We are asked to set aside the verdict, because the court refused to instruct the jury, that the plaintiff was concluded from claiming any greater partial loss against the defendants than the percentage at which his damage was appraised at the New York custom-house, upon the application of his agent for *56 a remission of duties proportioned to the loss sustained; he having accepted the remission of duties in that proportion. We cannot see the ground of such an estoppel; how the defendants have been injured by the plaintiff's acceptance of a remission of duties upon the basis referred to, or upon what principle they can claim, that it conclusively establishes the rule of ascertaining, as against them, the amount of the partial loss under the policy. The most that they can ask from it, is the privilege, which they have probably exercised, of commenting upon it before the jury as an admission of the plaintiff, to be gathered from his conduct, as to the limited degree of the damage done to his property.
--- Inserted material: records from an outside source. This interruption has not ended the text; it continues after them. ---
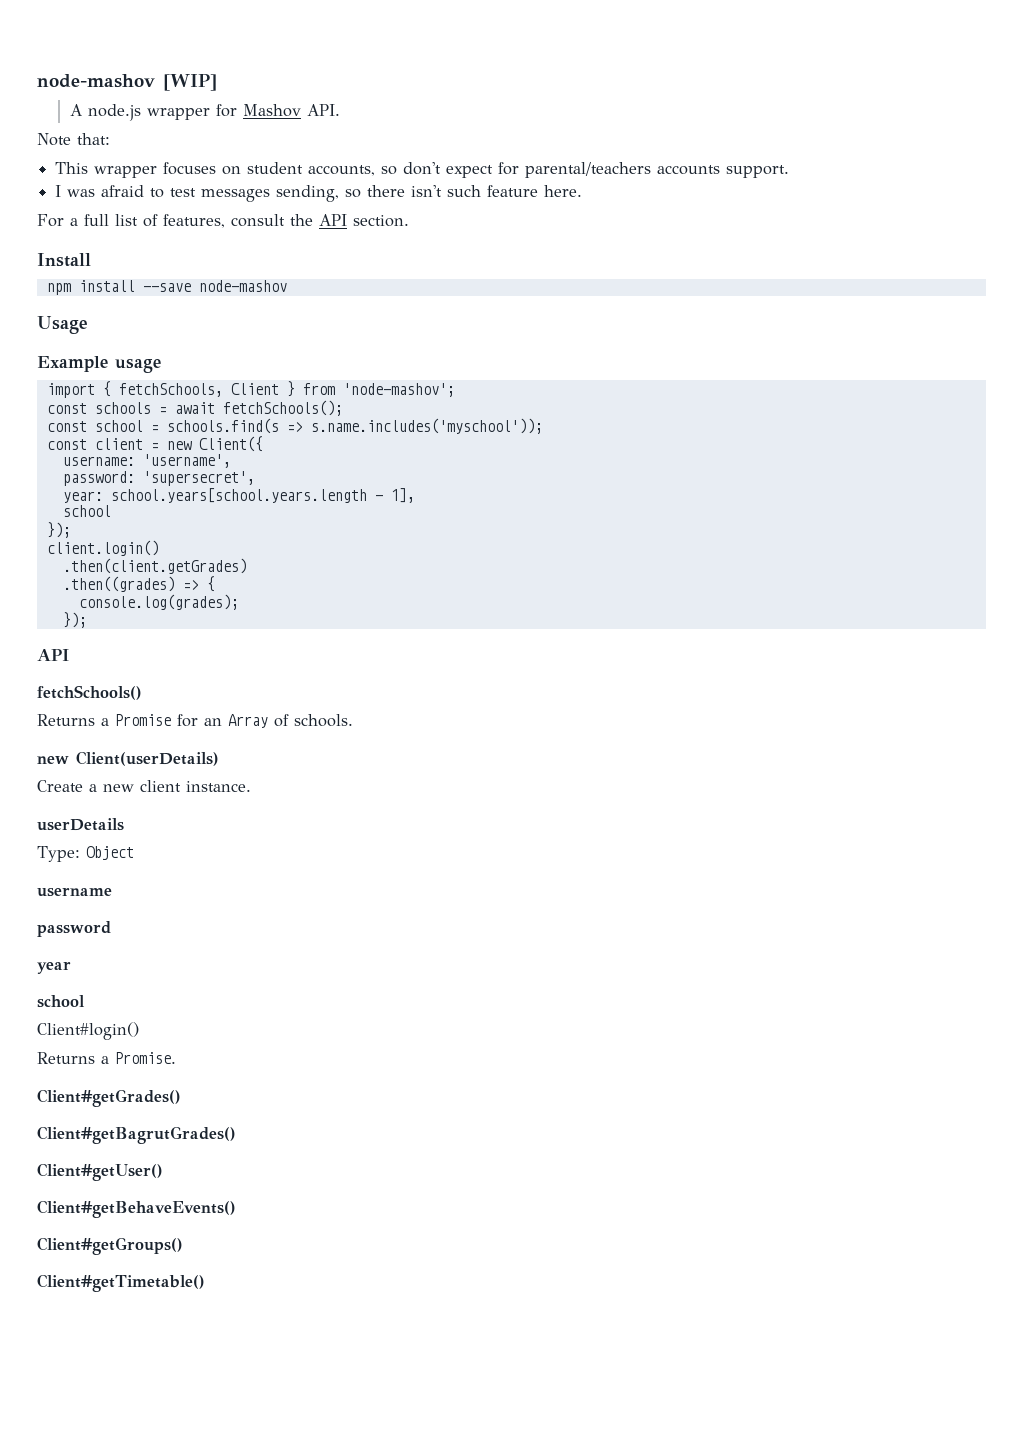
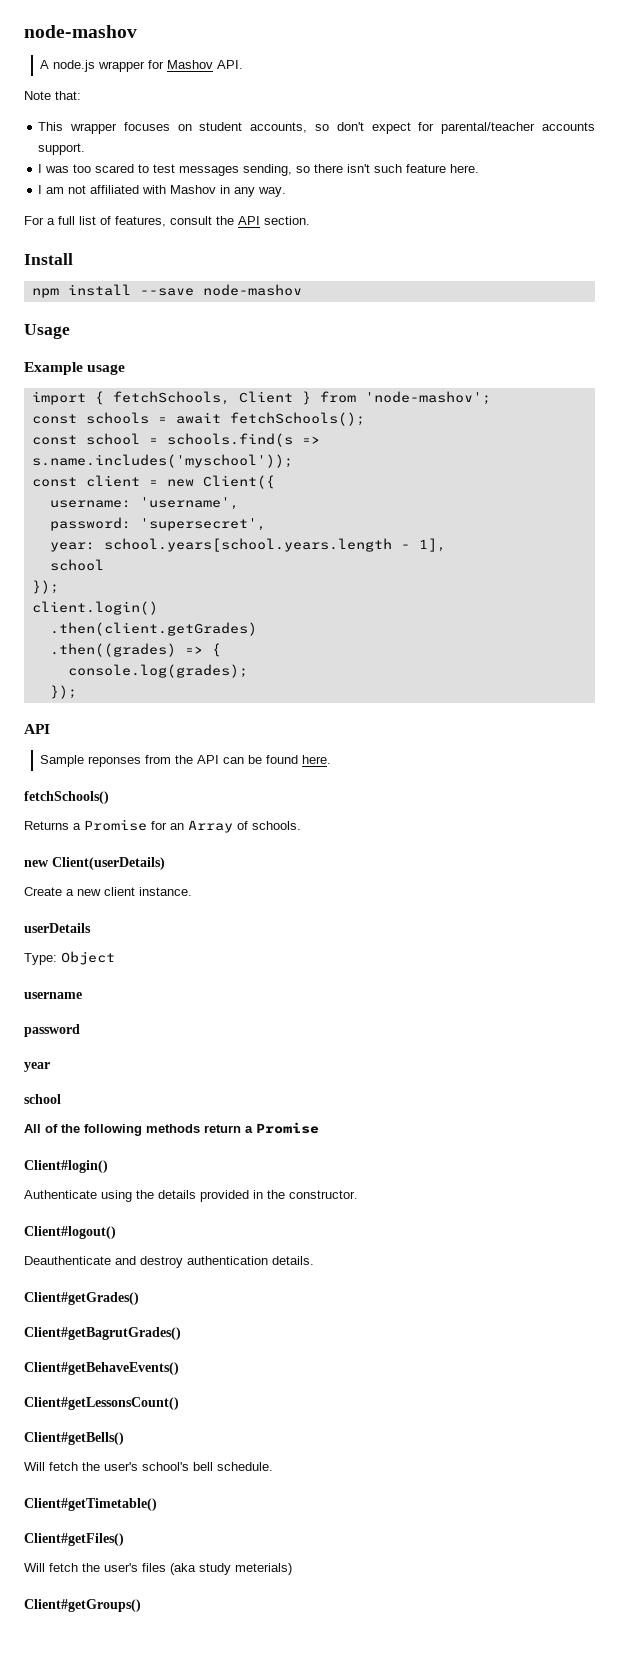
[37,74,217,91] node-mashov [WIP] -> [24,25,137,38] node-mashov
[525,162,652,178] parental/teachers -> [441,122,536,134] parental/teacher
[101,185,145,197] afraid -> [73,164,135,173] too scared
(583, 191) none -> [38,185,287,197] // I am not affiliated with Mashov in any way.
(69, 655) none -> [39,755,331,767] // Sample reponses from the API can be found here.
[37,1022,139,1040] [37,1052,176,1064] Client#login() // Returns a Promise. -> [24,1122,319,1136] [24,1160,108,1173] [24,1190,358,1202] [24,1226,116,1239] [24,1256,314,1268] All of the following methods return a Promise // Client#login() // Authenticate using the details provided in the constructor. // Client#logout() // Deauthenticate and destroy authentication details.
[37,1163,163,1181] // Client#getUser() -> (181, 1333) none
[37,1237,183,1255] [37,1274,205,1292] Client#getGroups() // Client#getTimetable() -> [24,1397,179,1410] [24,1432,124,1445] [24,1462,273,1471] [24,1498,157,1511] [24,1533,124,1546] [24,1563,292,1575] [24,1599,141,1612] Client#getLessonsCount() // Client#getBells() // Will fetch the user's school's bell schedule. // Client#getTimetable() // Client#getFiles() // Will fetch the user's files (aka study meterials) // Client#getGroups()

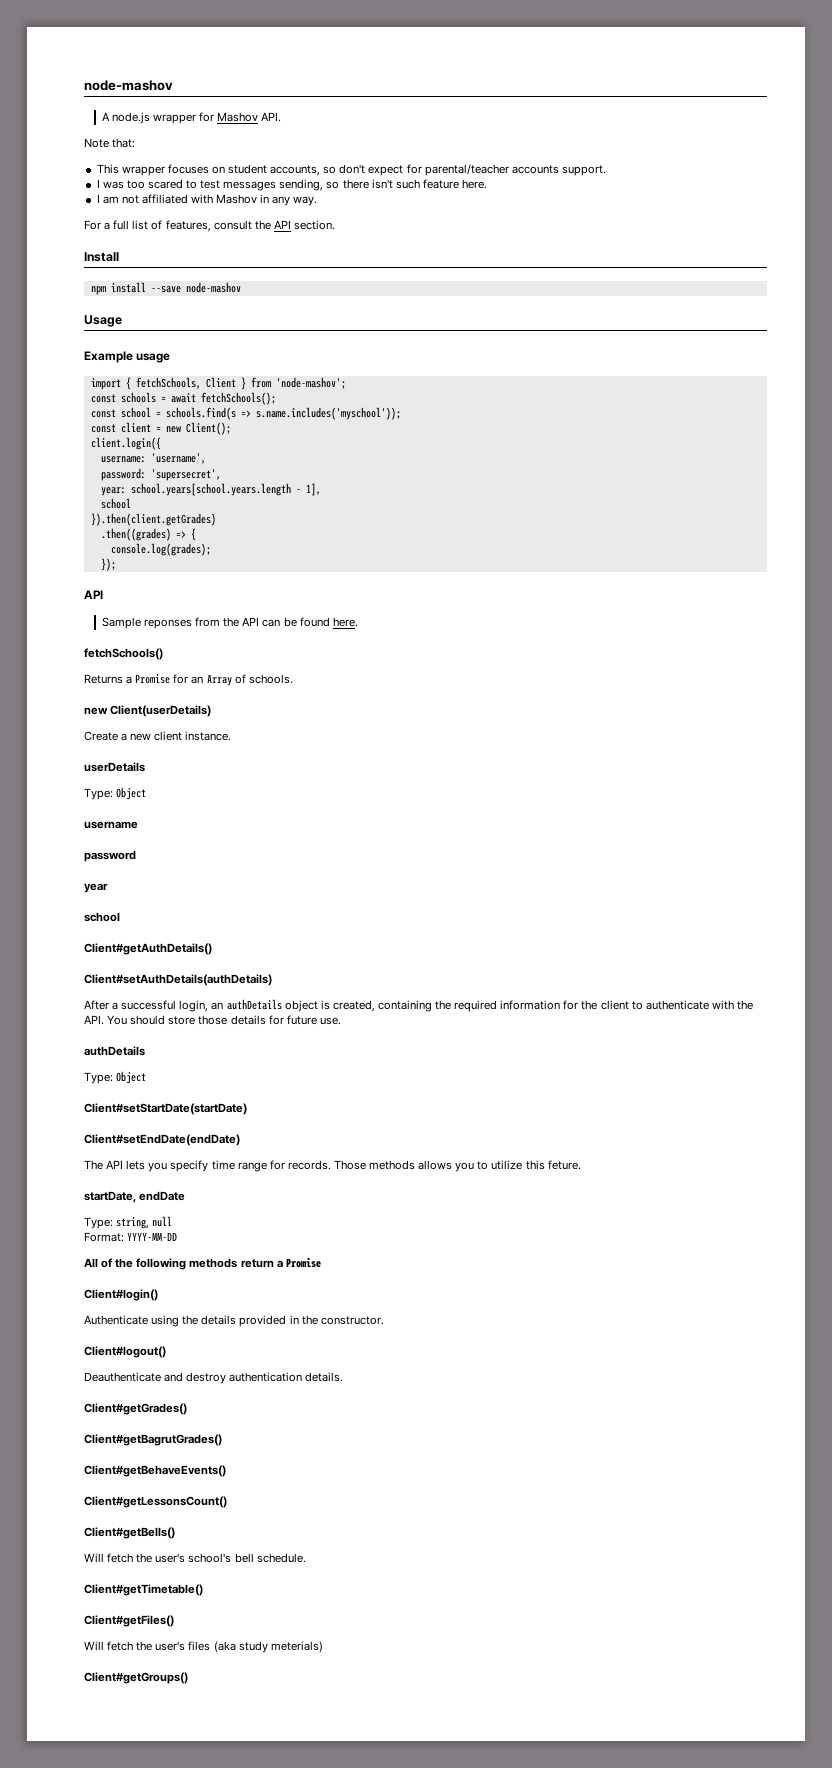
[202,475,275,489] Client({ -> [185,422,231,435] [90,437,161,450] Client(); // client.login({
[31,580,59,594] [31,601,158,615] [49,622,257,636] }); // client.login() // .then(client.getGrades) -> [90,513,216,526] }).then(client.getGrades)
(61, 1099) none -> [84,943,212,955] [84,974,272,986] [84,999,753,1012] [84,1015,341,1025] [84,1046,145,1056] [84,1071,147,1084] [84,1103,247,1115] [84,1134,240,1146] [84,1160,581,1172] [84,1191,186,1203] [84,1216,173,1229] [84,1232,178,1242] // Client#getAuthDetails() // Client#setAuthDetails(authDetails) // After a successful login, an authDetails object is created, containing the required information for the client to authenticate with the API. You should store those details for future use. // authDetails // Type: Object // Client#setStartDate(startDate) // Client#setEndDate(endDate) // The API lets you specify time range for records. Those methods allows you to utilize this feture. // startDate, endDate // Type: string, null // Format: YYYY-MM-DD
The remaining question is, however, clearly with the defendants; and if the jury had not specially found that "bundles of rods" were not "bar-iron," the ruling of the court upon the construction of the clause excepting "bar-iron" from any partial loss, would have entitled the defendants to a new trial. As we construe the clause, "bar-iron," together with the other articles enumerated with it in the first portion of the proviso, is insured against no partial loss whatever; and the court erred in qualifying this first portion of the proviso by the words "unless the same amount to twenty per cent, c." Which qualify exclusively the exception from partial loss of hemp or flax. As the jury have found, however, this error could not have injured the defendants, and cannot be allowed to disturb the verdict.

For these reasons this motion must be overruled, with costs, and judgment rendered on the verdict.